Automatic Content Recognition — ACR — is a technology built into virtually all smart TVs that identifies what you are watching by capturing samples of the on-screen content and matching them against a database. It does not matter whether you are watching streaming, cable, a DVD, or content from a USB drive. If the content matches something in the database, the TV reports what you watched, for how long, at what time of day, and on what date.
This data is collected continuously, stored, and sold to advertisers and data brokers. Your television watching habits — every channel, every show, every film — become part of your consumer profile and are used to target advertising both on the TV itself and across other platforms and devices.
ACR is enabled by default on most smart TVs. Disabling it requires navigating into settings menus that vary by manufacturer — Samsung calls it Viewing Information Services, LG calls it LivePlus, Vizio calls it Viewing Data — and actively turning it off. Most people have never been told it exists.
What You Can Do
The connected appliance landscape is large but manageable with a few consistent principles.
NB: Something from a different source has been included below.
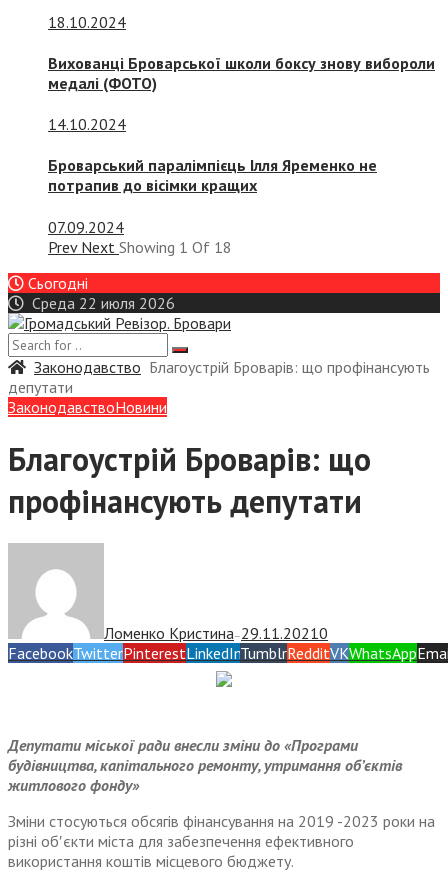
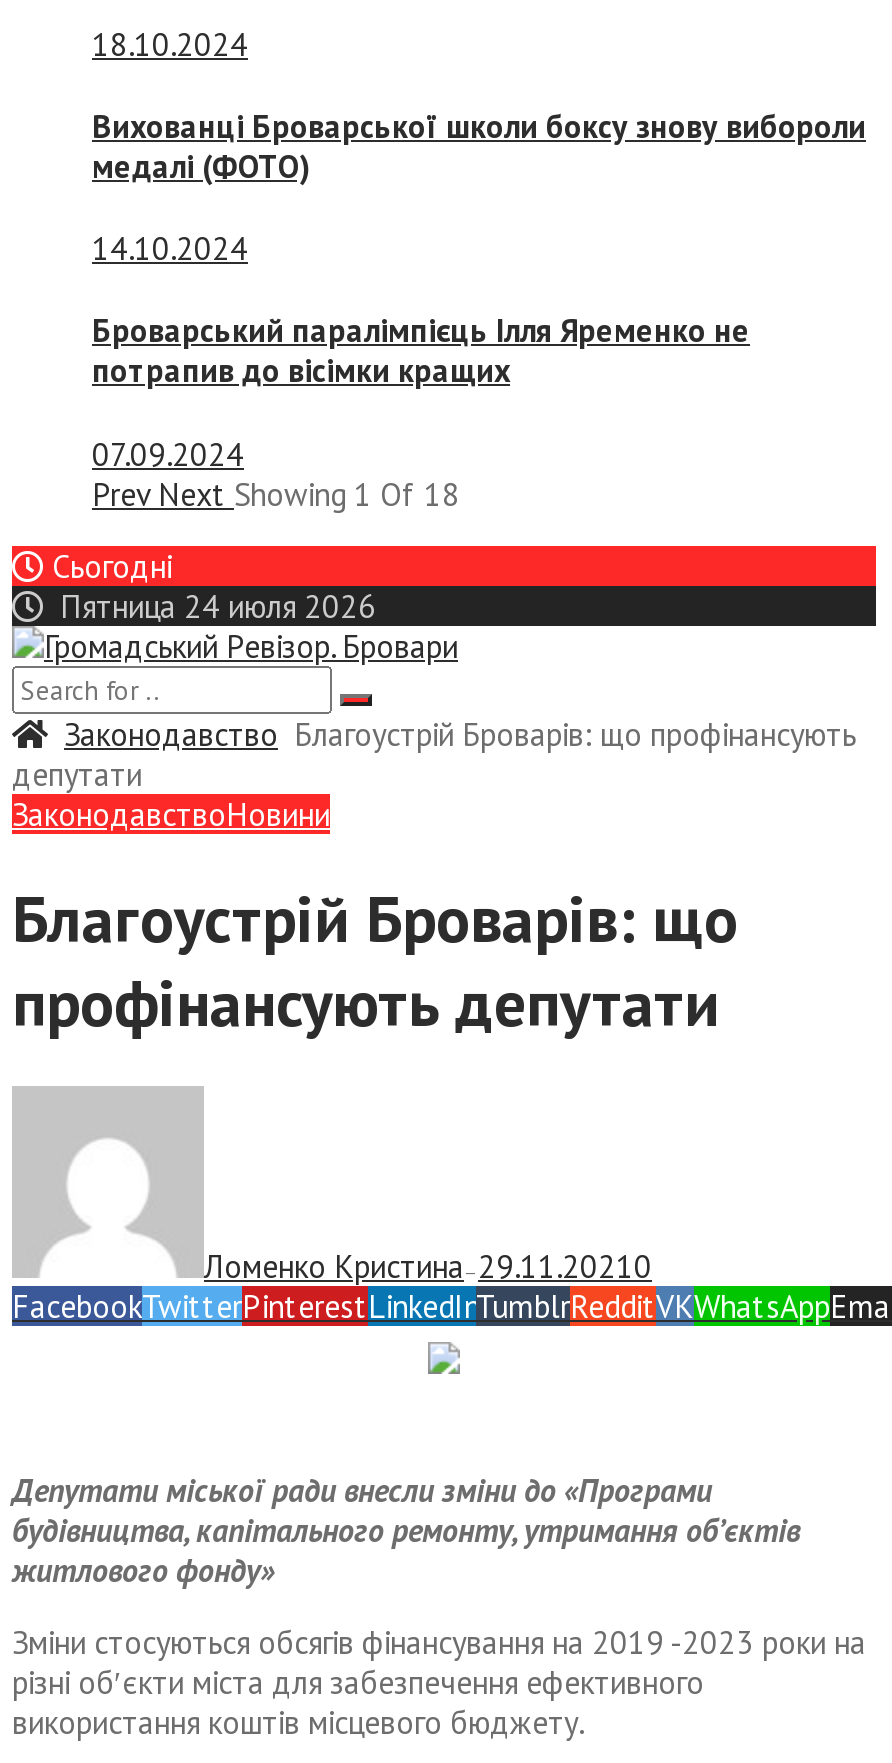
- Среда 22 июля 2026
+ Пятница 24 июля 2026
Turn off ACR on your smart TV immediately. This is the highest-impact single action for most households. Search for your TV manufacturer and “disable ACR” or “disable viewing data” — the steps vary by brand but the setting exists on all major manufacturers. Do this before doing anything else on this list.
Ask whether connectivity adds real value before buying. Before purchasing any connected appliance, ask whether the Wi-Fi functionality provides something you will genuinely use that justifies the privacy tradeoff. A smart fridge that lets you check its contents remotely is a marginal convenience. A washing machine that orders detergent is a marginal convenience. The data those features enable the manufacturer to collect is not marginal at all.
Do not connect appliances you do not need to connect. Many smart appliances function perfectly well without being connected to the internet. A smart TV works as a TV without being on your Wi-Fi network. A smart washing machine washes clothes without a network connection. If you do not need the connected features, do not connect the device.
Put smart appliances on a separate network. As with other IoT devices, placing smart appliances on a guest network rather than your main network limits the damage if a device is compromised. Your computers and phones remain protected even if an appliance is exploited.
Review and revoke unnecessary app permissions. The companion apps for smart appliances frequently request permissions — microphone access, location, access to other apps — that have no relationship to the appliance’s function. Review permissions for every smart home app on your phone and revoke anything that cannot be justified by what the app is supposed to do.
Check whether older devices are still receiving updates. If you have smart appliances that are several years old, check whether the manufacturer is still issuing firmware updates. A device that is no longer supported is a security liability. Consider whether leaving it connected to your network is worth the risk.
Connectivity is a feature. Like all features it has a cost. For smart appliances that cost is not always visible at the point of purchase — it accumulates over time, in data collected about your habits, your household, and your daily life. Knowing that cost exists is the beginning of deciding whether it is one you are willing to pay.
Your refrigerator does not need to be online to keep your food cold. Your washing machine does not need to be online to clean your clothes. The question worth asking — before the purchase, before the setup, before the first app download — is what exactly you are getting in exchange for connecting them. And whether that exchange was ever really in your favor.